** Goal of the exercise **
Reproduce the line that holds "Sydämeeni Joulun Teen" together with all the lines after it up to the end of the entries.

Excerpts from a dataset:
____________________

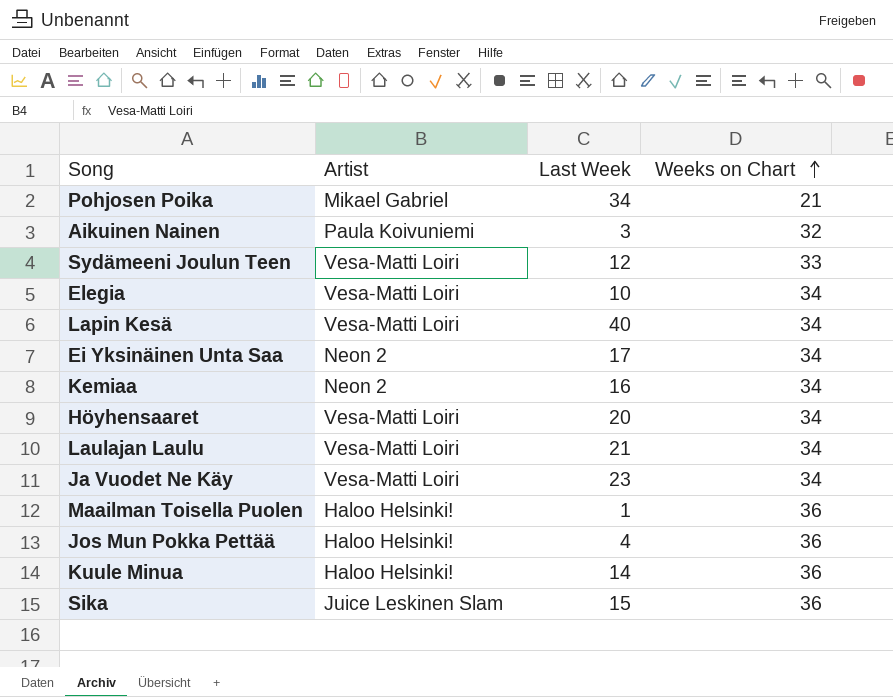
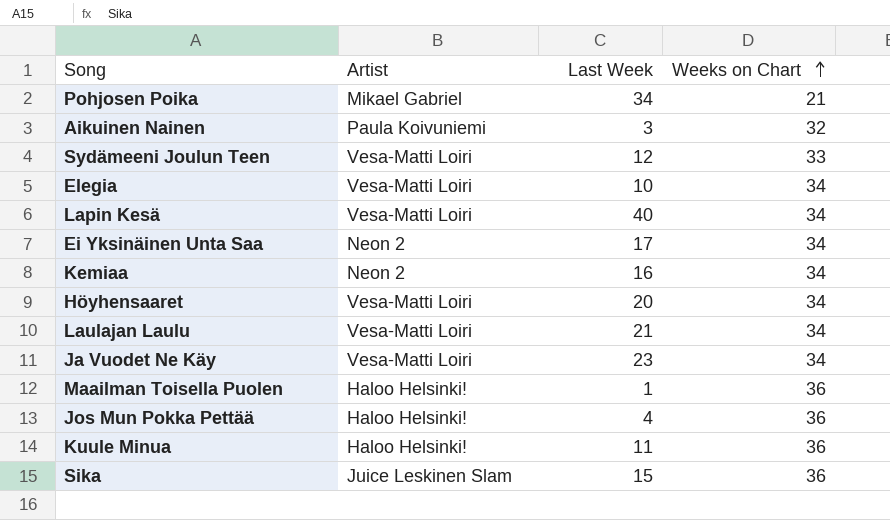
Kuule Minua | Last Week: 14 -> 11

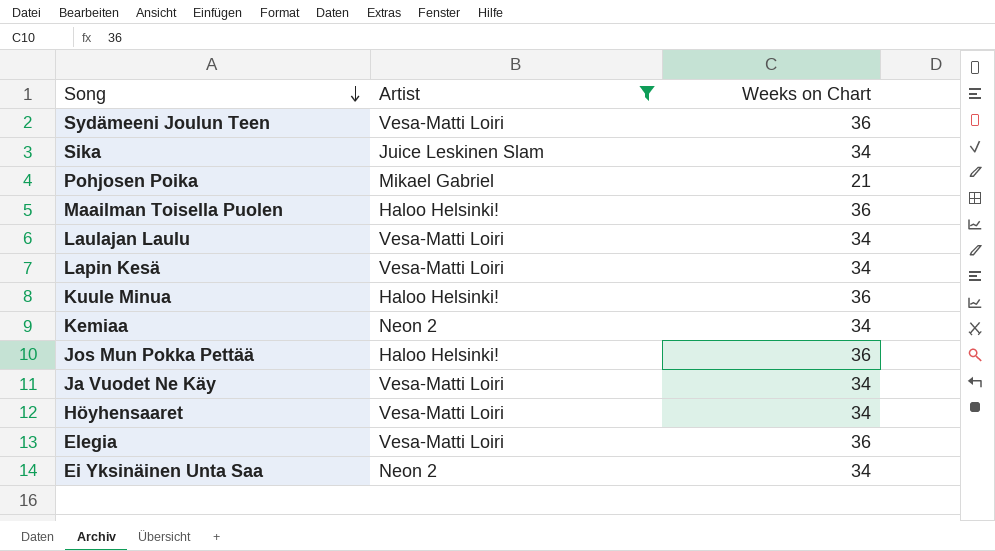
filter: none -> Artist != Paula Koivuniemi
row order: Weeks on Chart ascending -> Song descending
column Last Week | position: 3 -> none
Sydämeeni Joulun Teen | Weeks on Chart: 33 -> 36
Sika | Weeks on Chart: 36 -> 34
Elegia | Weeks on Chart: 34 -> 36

____________________

** Your solution **
Sydämeeni Joulun Teen | Weeks on Chart: 33 -> 36
Sika | Weeks on Chart: 36 -> 34
Elegia | Weeks on Chart: 34 -> 36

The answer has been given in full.